**TASK OBJECTIVE**
Lines from the one containing "Laut iPhone 18 Pro Huex Wave – Midnight" through the end of the data are to be returned exactly, and no others.

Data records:
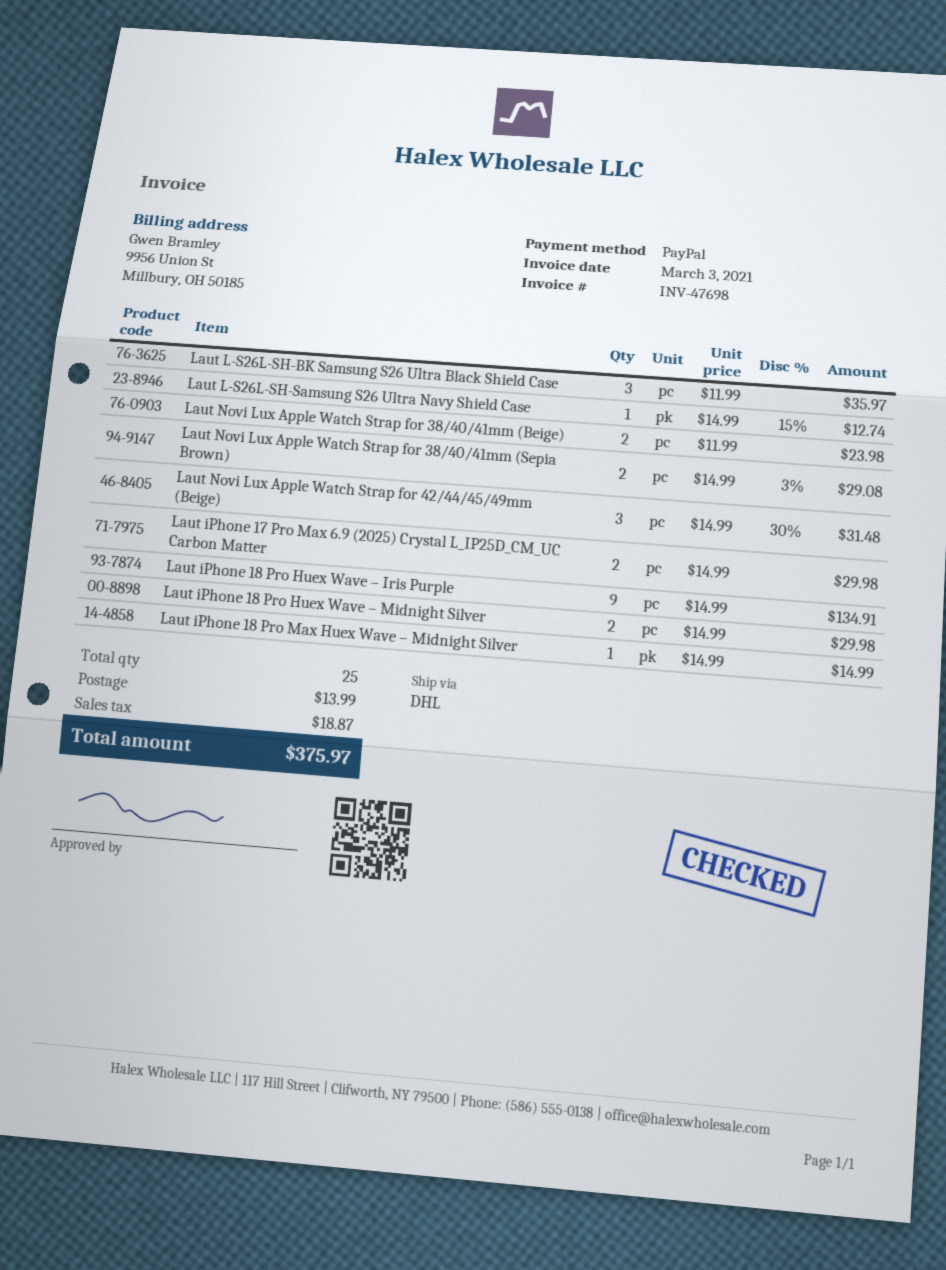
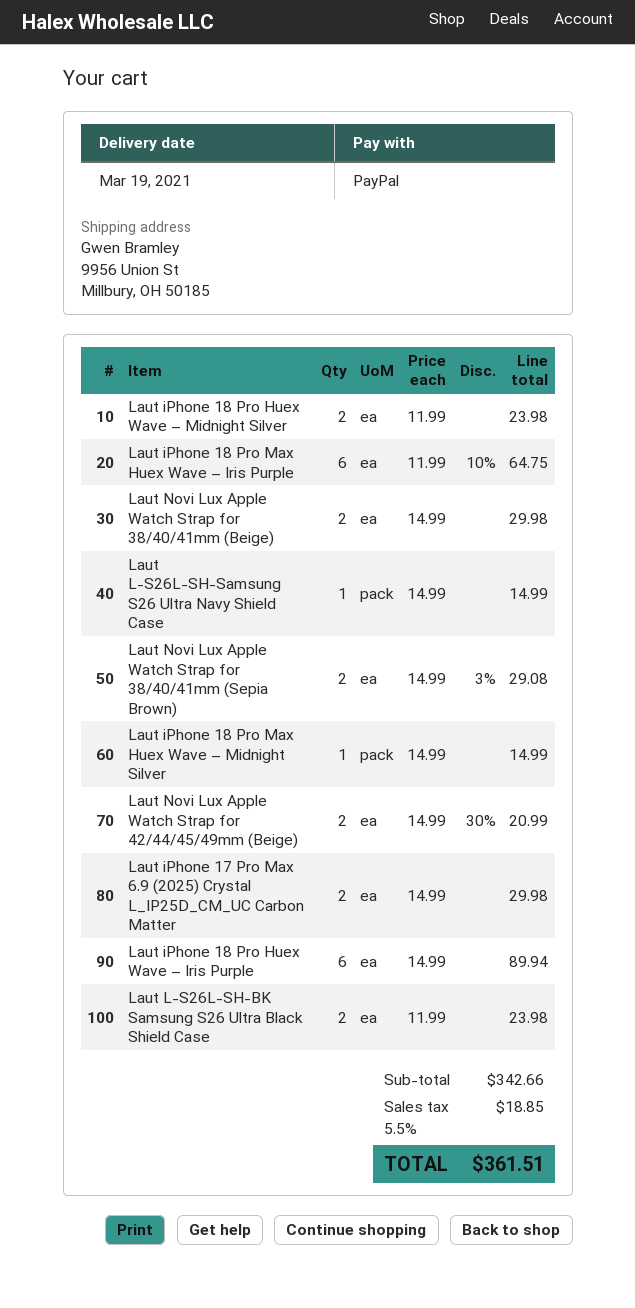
Laut L-S26L-SH-BK Samsung S26 Ultra Black Shield Case: 3 x 11.99 = 35.97 -> 2 x 11.99 = 23.98
Laut L-S26L-SH-Samsung S26 Ultra Navy Shield Case: 1 x 14.99 - 15% = 12.74 -> 1 x 14.99 = 14.99
Laut Novi Lux Apple Watch Strap for 38/40/41mm (Beige): 2 x 11.99 = 23.98 -> 2 x 14.99 = 29.98
Laut Novi Lux Apple Watch Strap for 42/44/45/49mm (Beige): 3 x 14.99 - 30% = 31.48 -> 2 x 14.99 - 30% = 20.99
Laut iPhone 18 Pro Huex Wave – Iris Purple: 9 x 14.99 = 134.91 -> 6 x 14.99 = 89.94
Laut iPhone 18 Pro Huex Wave – Midnight Silver: 2 x 14.99 = 29.98 -> 2 x 11.99 = 23.98
Laut iPhone 18 Pro Max Huex Wave – Iris Purple: none -> 6 x 11.99 - 10% = 64.75
shipping: 13.99 -> none
tax: 18.87 -> 18.85
total: 375.97 -> 361.51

**WRITTEN REPLY**
Laut iPhone 18 Pro Huex Wave – Midnight Silver: 2 x 14.99 = 29.98 -> 2 x 11.99 = 23.98
Laut iPhone 18 Pro Max Huex Wave – Iris Purple: none -> 6 x 11.99 - 10% = 64.75
shipping: 13.99 -> none
tax: 18.87 -> 18.85
total: 375.97 -> 361.51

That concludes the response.